Segment Start: Information provided

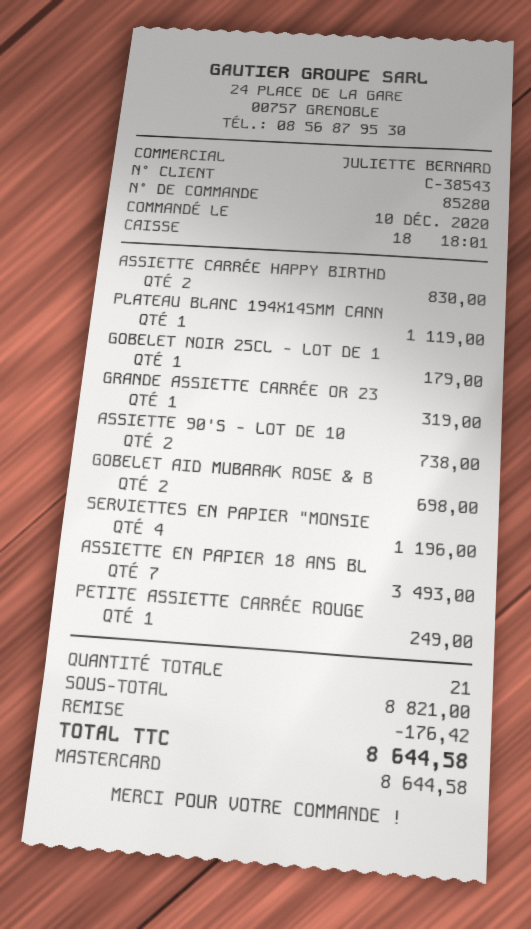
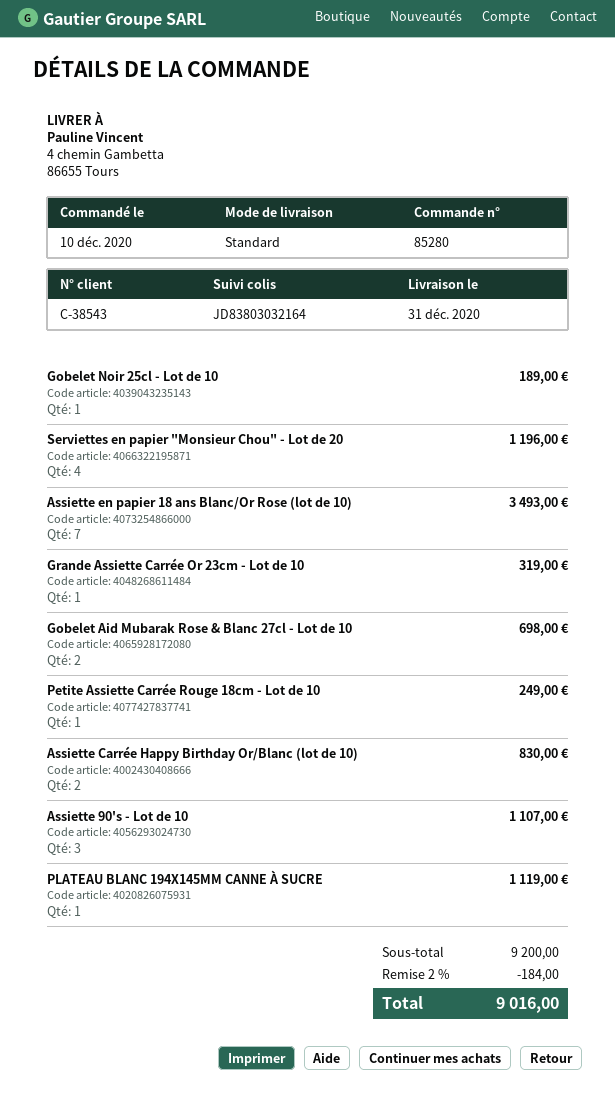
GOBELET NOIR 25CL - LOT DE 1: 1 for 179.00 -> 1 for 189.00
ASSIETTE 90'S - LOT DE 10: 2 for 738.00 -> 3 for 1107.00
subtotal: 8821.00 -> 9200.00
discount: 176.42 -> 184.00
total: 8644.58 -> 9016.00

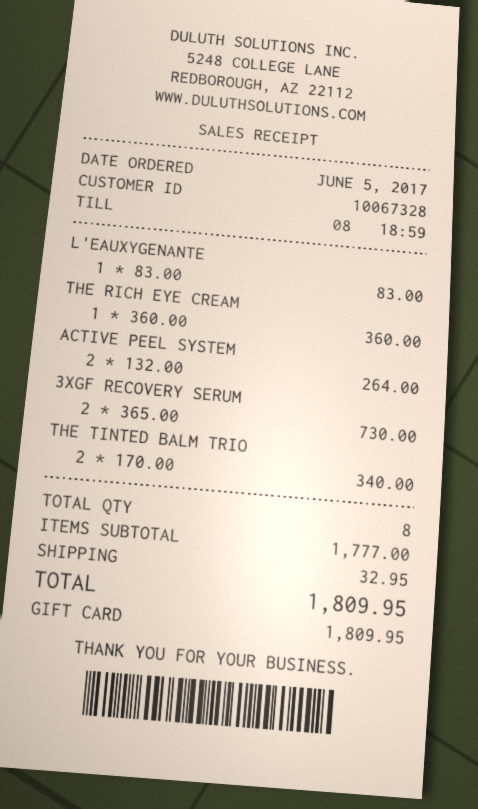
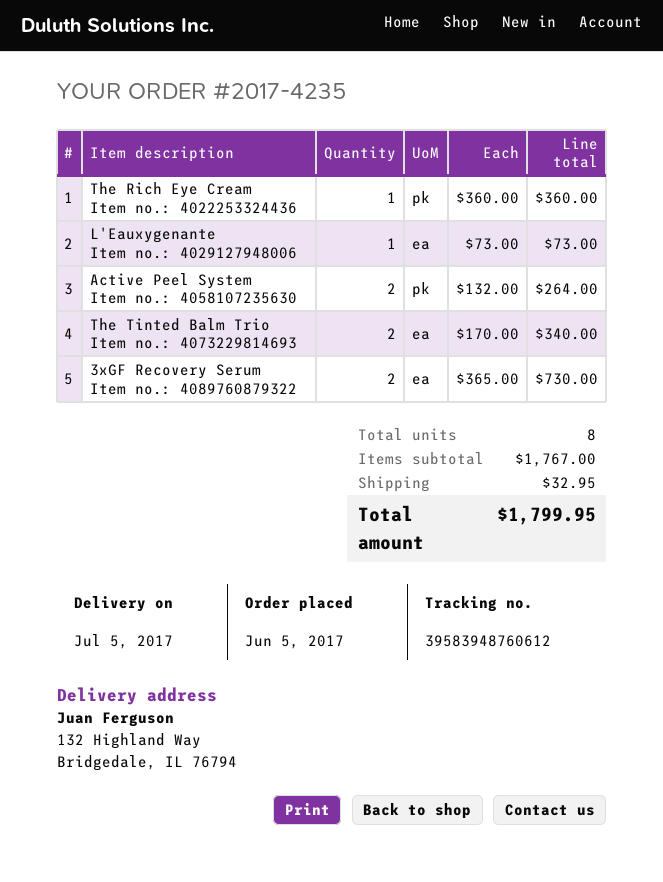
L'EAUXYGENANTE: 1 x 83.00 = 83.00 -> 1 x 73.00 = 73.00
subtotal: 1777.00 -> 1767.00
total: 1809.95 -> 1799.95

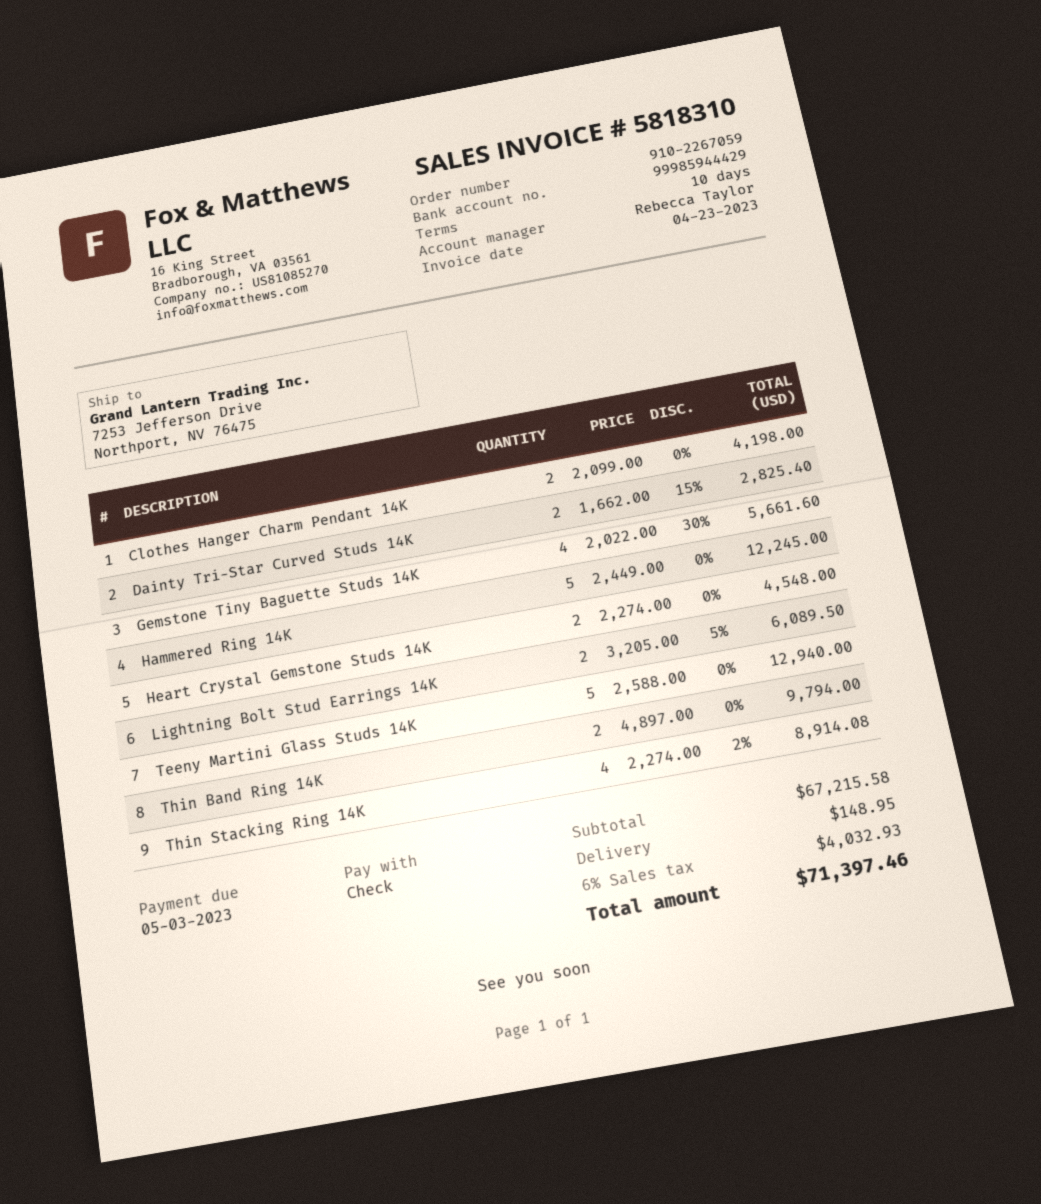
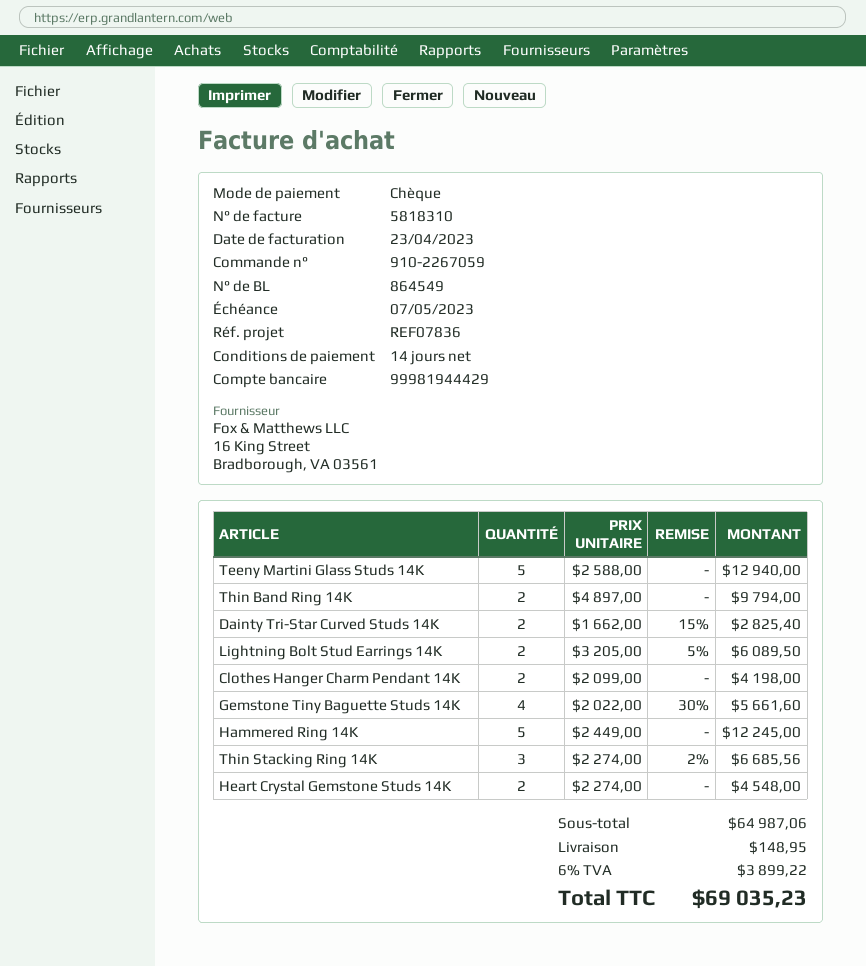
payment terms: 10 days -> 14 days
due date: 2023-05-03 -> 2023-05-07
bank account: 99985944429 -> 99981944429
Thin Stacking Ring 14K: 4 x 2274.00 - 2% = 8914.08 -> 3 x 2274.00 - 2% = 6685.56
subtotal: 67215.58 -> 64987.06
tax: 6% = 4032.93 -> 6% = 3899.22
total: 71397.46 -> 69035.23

Segment End: Information provided

__Brief__
In the material above, show every line where the word "subtotal" turns up.

__Answer section__
subtotal: 8821.00 -> 9200.00
subtotal: 1777.00 -> 1767.00
subtotal: 67215.58 -> 64987.06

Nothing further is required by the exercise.